RIVER, CROSS MY HEART
By Breena Clarke
Little, Brown. 245 pp. $23
Reviewed by Holly Bass
Breena Clarke's first novel, River, Cross My Heart, is a sweet read. Sweet like a glass of Southern iced tea on a hot day. Sweet like homemade ice cream from a hand-cranked machine, and just as rich.
Set in black Georgetown in the mid-1920s, the novel offers an extra treat for Washingtonians. One almost wishes the book came with a walking tour when its main character, 12-year-old Johnnie Mae Bynum, makes her way through the neighborhood's familiar streets. There's the whites-only pool on Volta Place that she desperately wants to swim in. And the annual picnic on P Street Beach. And the new pool for blacks that opens at Francis Junior High. Clarke did archival research on the area and its black residents, as well as drawing from her own family history; the result is a richly detailed sense of place and engaging characters that feel as familiar as next-door-neighbors without seeming stereotypical.
The novel centers on athletic, water-loving Johnnie Mae and her timid, 6-year-old sister, Clara, who dies in a drowning accident. Though Clara's death occurs at the outset of the novel, her absence haunts the rest of the story, as both family and community struggle to make sense of the loss.
A third of the way through, the novel reveals itself to be more coming-of-age tale than tragedy. The loose plot tends to flow without much tension, but the gentle pace offers a certain satisfaction, like a lazy inner tube ride down the Shenandoah. What drives the story along isn't the plot but Clarke's well-crafted use of language, equal measures lyrical and downhome.
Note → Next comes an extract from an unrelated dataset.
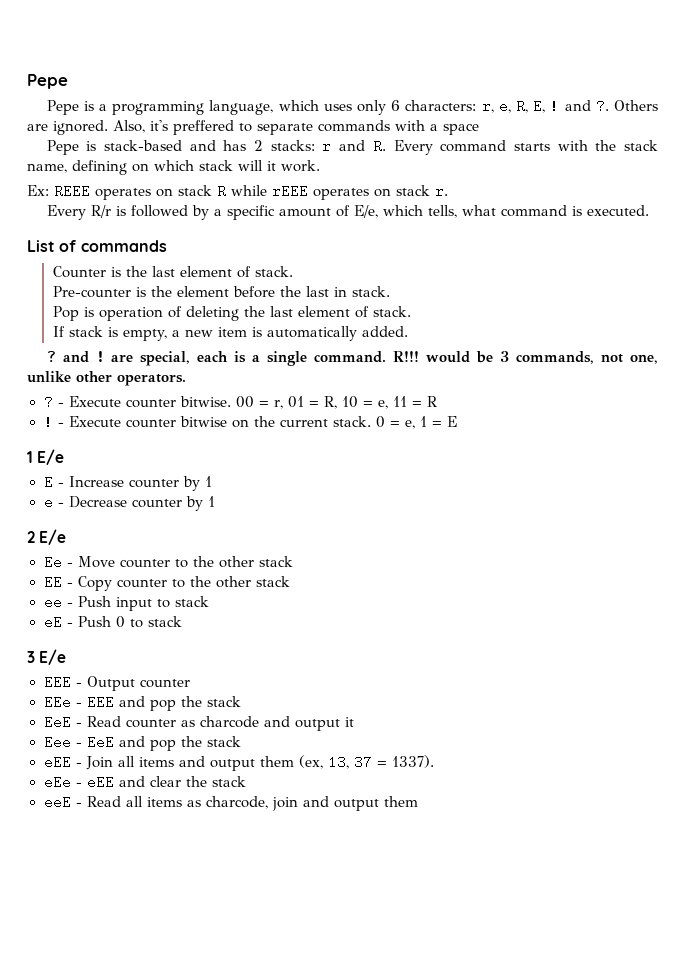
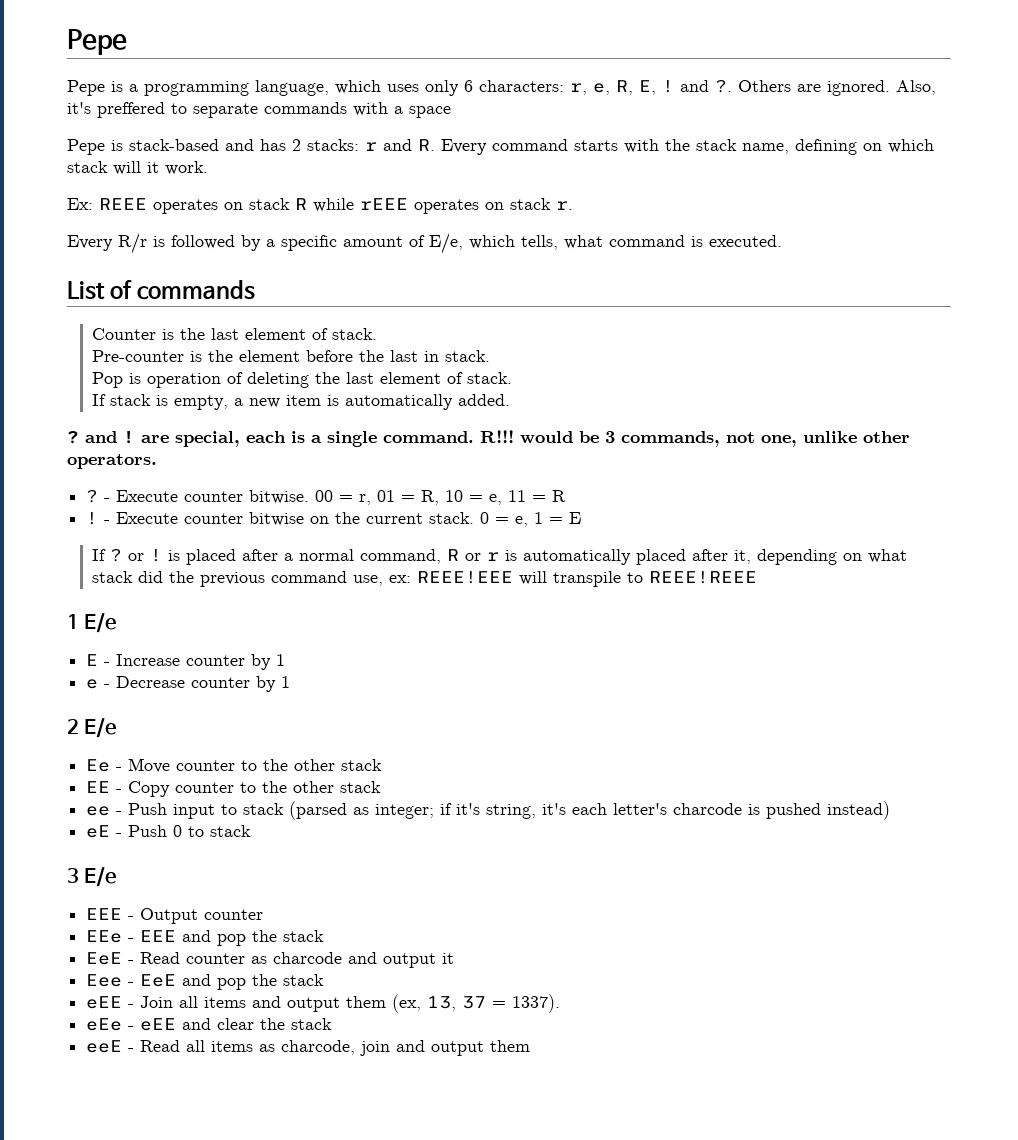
(457, 421) none -> [92,549,908,565] [92,571,758,587] // If ? or ! is placed after a normal command, R or r is automatically placed after it, depending on what stack did the previous command use, ex: REEE!EEE will transpile to REEE!REEE
(209, 601) none -> [289,801,891,820] (parsed as integer; if it's string, it's each letter's charcode is pushed instead)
Clarke's description of the waters where Clara drowned reads like an elegiac blues poem: "The Potomac River has a face no one should trust. It is as duplicitous as a two-dollar whore. . . . Legends abound that the Potomac River is a widowmaker, a childtaker, and a woman-swallower. . . . The river has hands for sure at this spot."
Clarke also has a gift for rendering well-drawn characters, particularly colorful secondary ones. We meet Johnnie Mae's employer, Ann-Martha Pendel, whose fastidiousness with washing clothes contrasts with her libertine ways. "The careless way her breasts flopped underneath her shift and the slackness of her lips . . . were unmistakably the signs of low moral character," Clarke writes. "Even a child could see that." And soon we encounter Ella Bromsen, who lives next door to Johnnie Mae's Aunt Ina. "Most of Georgetown was inclined to think of Ella Bromsen as a conjure woman of the dangerous sort. A few women were sure that she was the one who had put a hex on their man and run him off. But Ella made her primary living by making and selling brooms."
After Clara's death, Johnnie Mae has strange visions of her baby sister, in the presence of the new girl at school, Pearl Miller. Convinced that this girl is Clara come back as a "bona fide haint," Johnnie Mae studies her. Each girl's fear of the other eventually gives way to a friendship in which both are freed of their demons. The shy, reticent Pearl becomes more outgoing, especially with the onset of puberty, which disturbs the more tomboyish Johnnie Mae. Their teenage escapades, like sneaking into the whites-only pool late at night, and even the separation womanhood brings into their relationship, strike a deep chord of familiarity.
River, Cross My Heart would make great late-summer reading, as you sit on the banks of the Potomac or a park bench along the canal towpath. As historical fiction, the novel offers a slice of not-so-distant life, in danger of being forgotten. As a coming-of-age story, appropriate for adolescents as well as adults, it gives readers a compelling main character, not an Ophelia in need of reviving but a strong-willed, intelligent, young heroine.
Holly Bass is a writer and performance artist based in Washington.